Not That Special

I think I might have stepped out of line a bit lately.

In our role as strategic advisors with Armstrong McGuire, we get the honor of partnering with a variety of nonprofits, staff, board members, and volunteers as they navigate change, set vision, or strive to build capacity. Sometimes they are trying to do all three at once. It’s a lot!

As a true partner we get to peek behind the curtain and see what’s working and what’s not. That’s a vulnerable place for a nonprofit who is always striving to build confidence and trust with their stakeholders. But I love how leadership is striving for the next level and seeking counsel.

With each engagement, we get the question that is ultimately looming in the back of their heads, “Have you seen this before?”

Now I must confess for the sake of my mother that I was raised to be polite, respectful, compassionate, and appropriate. I do think all of those things are true. Please correct me if you have witnessed anything different, but somehow sarcasm and bluntness is also woven into my DNA.

Over the course of the last few months when I have been asked, “Have you seen this before?” my response has been, “Yes. I’m sorry, but you are not special.”

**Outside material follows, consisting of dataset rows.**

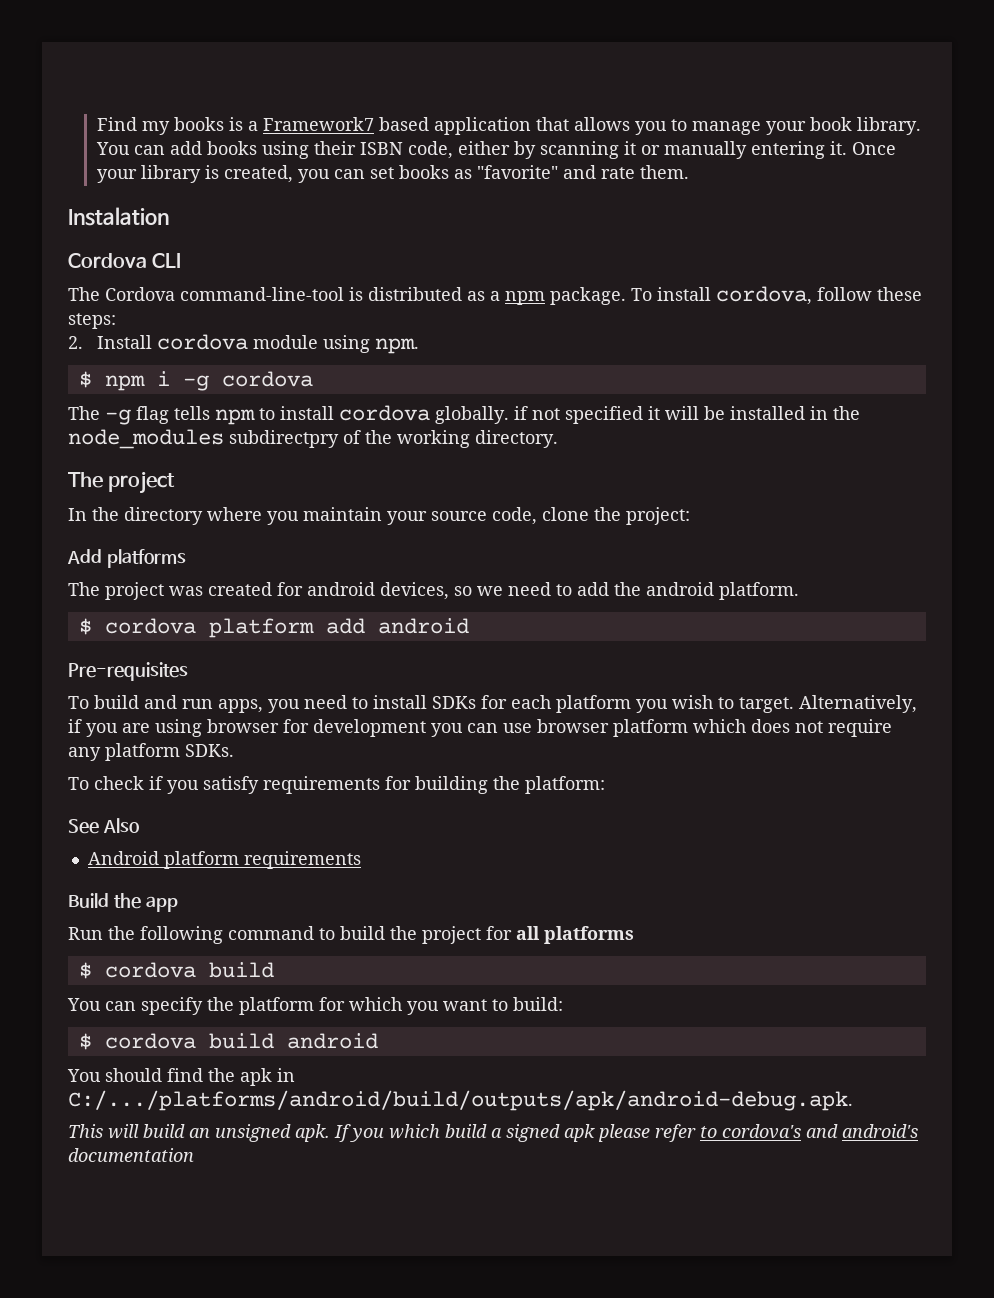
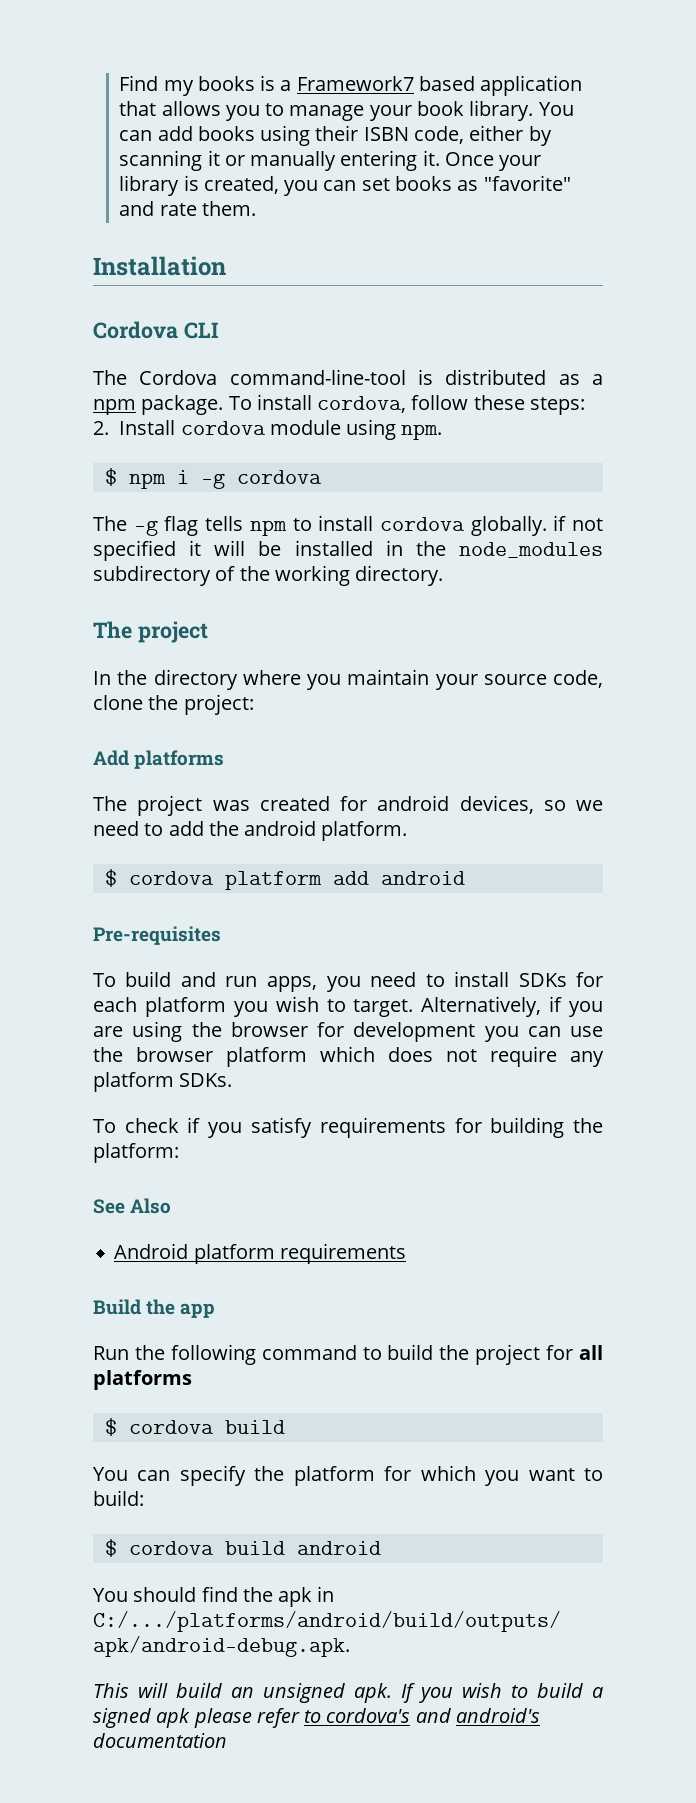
- Instalation
+ Installation
- The -g flag tells npm to install cordova globally. if not specified it will be installed in the node_modules subdirectpry of the working directory.
+ The -g flag tells npm to install cordova globally. if not specified it will be installed in the node_modules subdirectory of the working directory.
- Alternatively, if you are using browser for development you can use browser platform which does not require any platform SDKs.
+ Alternatively, if you are using the browser for development you can use the browser platform which does not require any platform SDKs.
- If you which build a signed apk please refer to cordova's and android's documentation
+ If you wish to build a signed apk please refer to cordova's and android's documentation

The reality is that perfection does not exist, much less inside of nonprofits. Mission-based organizations striving to drive impact through the support of community within community is messy but rewarding! Nonprofits also evolve over time and different facets within might evolve at different rates or need a push. It’s hard to keep all the plates spinning at once when you are running forward.

But when something is not working or there is not a clear path forward, it can feel isolating. It can feel insurmountable. It can feel like no one has ever had a disconnect between their staff and board. Or that no one actually understands what development does. Or that teams are siloed and not able to benefit from the collective team. Or that culture is driving the organization more than mission.

Nonprofit management is dynamic work which means you are always adapting and strategizing. What can you do to help ward off the isolation?

  • Ask the hard questions. Let people you trust peek behind the curtain and be open to their feedback.
  • Build your network of professionals who “get nonprofits” and connect on a regular basis to exchange ideas or decompress.
  • Keep leading with transparency, especially with the board so that they know what’s keeping you up at night. Ask the board the same question.

Please take from this, you are not alone! You are also special! Your nonprofit hardships and barriers are probably not atypical. Now that you know you are not alone, go #DoGreatThings!